Now, it turns out that Thomas Stone ended up in the US specializing in live donor liver transplant (LDLT) research, and Marion encounters his father during his medical internship. Father, adoptive mother, and twin Shiva are at Marion’s deathbed when Shiva announces that he wishes for their father to give Marion part of his liver. Because they are identical twins, immunosuppressants won’t be needed, nor will Marion have to wait for a donor liver to be found.
I think it would have been possible, just barely, for Marion to have received his living brother’s liver. One disdavantage of listening to a book rather than reading it is the difficulty of going back and verifying facts. Several reviews mention 1954 as date of the twins’ births, but I can’t find the date of Marion’s transplant.

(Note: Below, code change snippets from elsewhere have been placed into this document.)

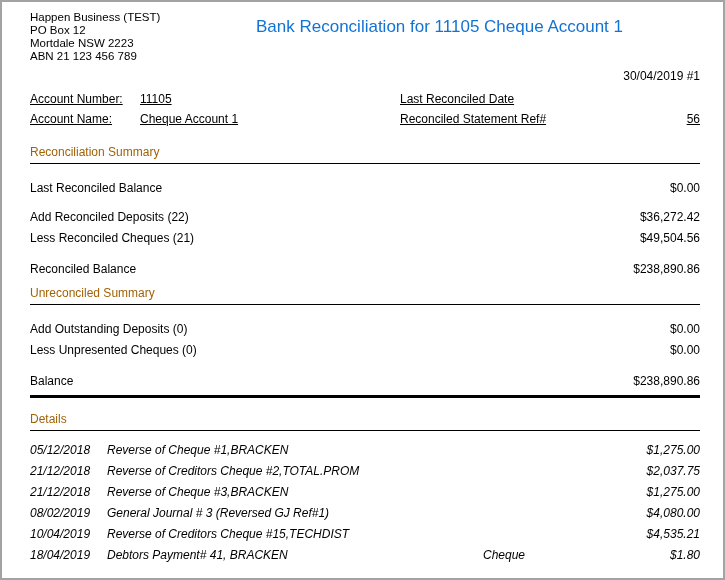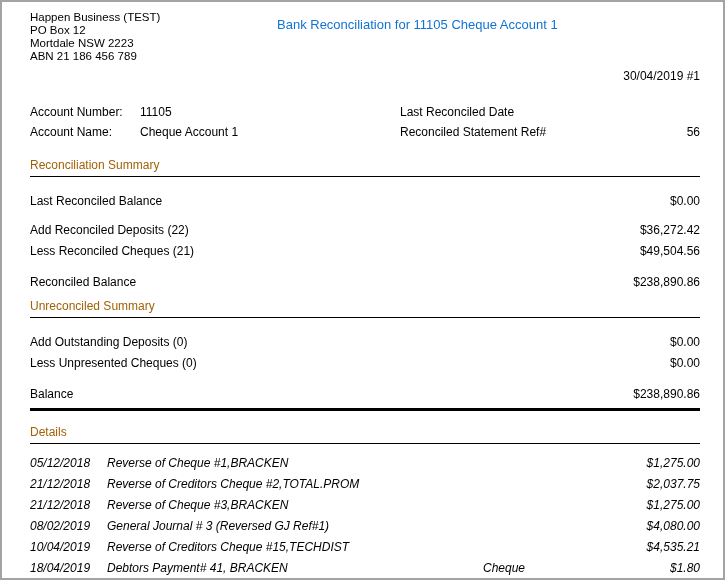"Bank Reconciliation for 11105 Cheque" .report-title { font-size: 13px -> 17px; left: 275px -> 254px }
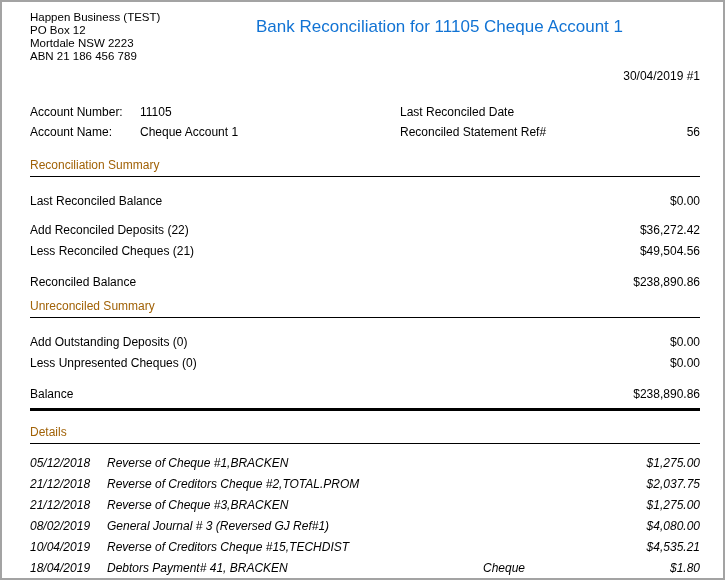"ABN 21 186 456 789" div { text: 21 186 456 789 -> 21 123 456 789 }
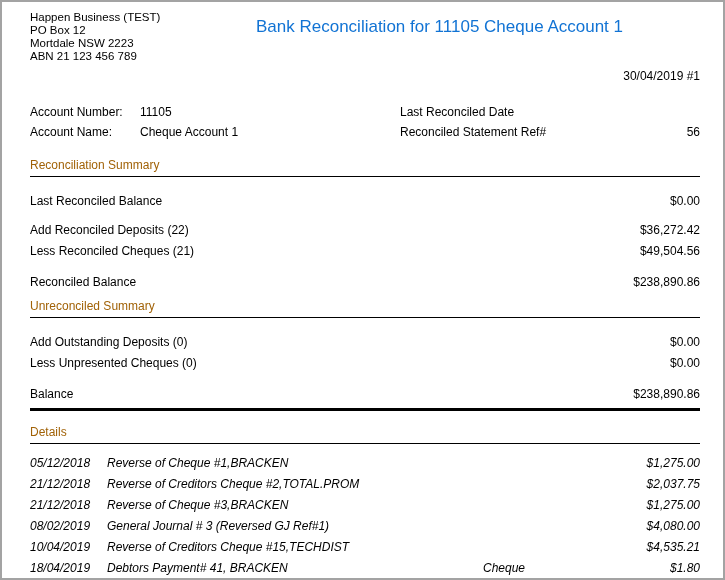"Account Number:" .account-grid { margin-top: 19px -> 6px; text-decoration: none -> underline }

Historically, the first LDLT was in November 1989, when Marion was 35, but this was from a mother to a toddler.
The first adult to adult LDLT was in 1994, and by early 2000, some 275 had been performed in the US.
And what about an LDLT without the need to administer immunosuppressants? Again, it is in the realm of the possible: A 2002 report in Gasteroenterology details “2 cases of LDLT between identical twins wherein perfect haploidentity has allowed these recipients to be transplanted without the need for immunosuppression.”